▸ **REQUIRED ACTION**: Please count how many lines below contain the word "ceiling" and give nothing but that figure.
####
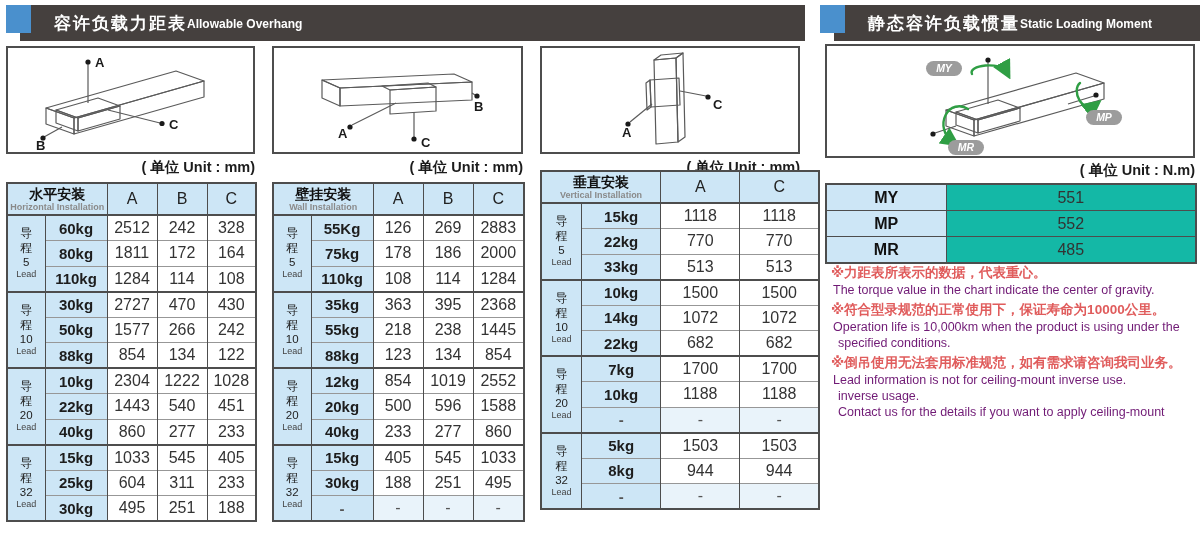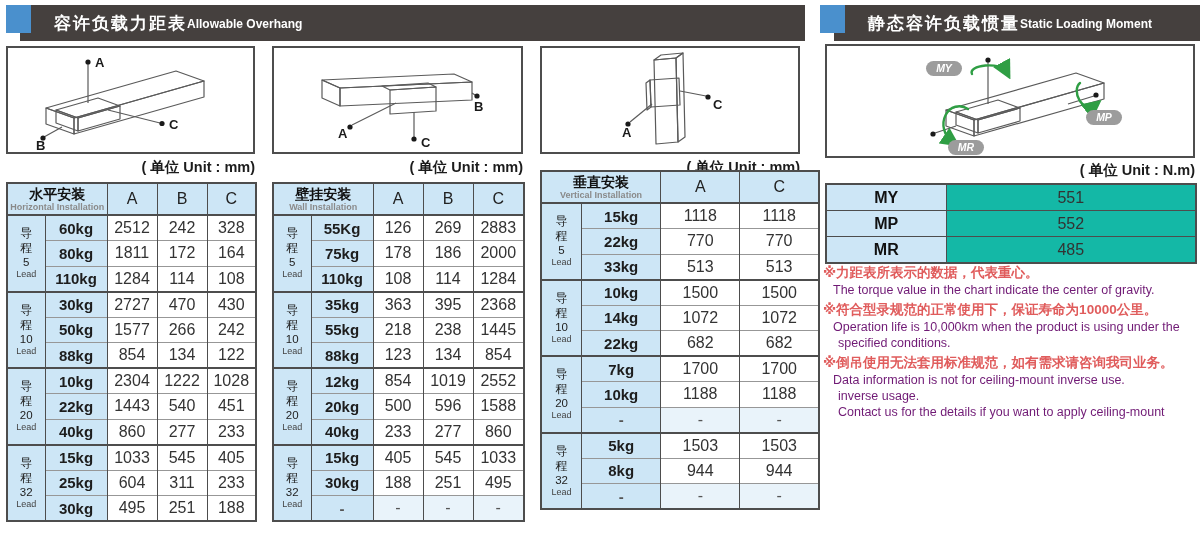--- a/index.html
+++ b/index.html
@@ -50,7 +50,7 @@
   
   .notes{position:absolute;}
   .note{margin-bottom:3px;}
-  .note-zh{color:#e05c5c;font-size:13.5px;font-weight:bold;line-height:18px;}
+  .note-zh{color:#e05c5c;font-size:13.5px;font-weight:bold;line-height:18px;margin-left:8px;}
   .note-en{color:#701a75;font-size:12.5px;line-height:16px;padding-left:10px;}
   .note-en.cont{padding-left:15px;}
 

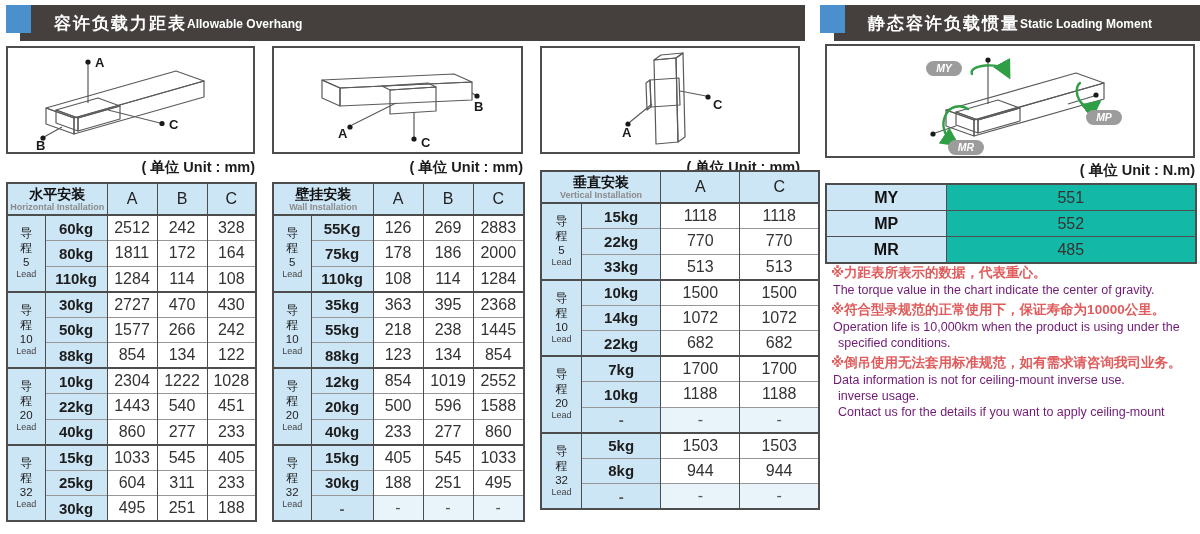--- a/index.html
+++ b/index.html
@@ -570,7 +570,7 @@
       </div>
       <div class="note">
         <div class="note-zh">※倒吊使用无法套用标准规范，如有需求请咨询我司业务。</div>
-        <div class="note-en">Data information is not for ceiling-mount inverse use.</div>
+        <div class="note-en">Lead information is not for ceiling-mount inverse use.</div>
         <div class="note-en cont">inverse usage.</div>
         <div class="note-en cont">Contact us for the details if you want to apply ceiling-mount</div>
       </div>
####
▸ **PROBLEM SOLUTION**: 3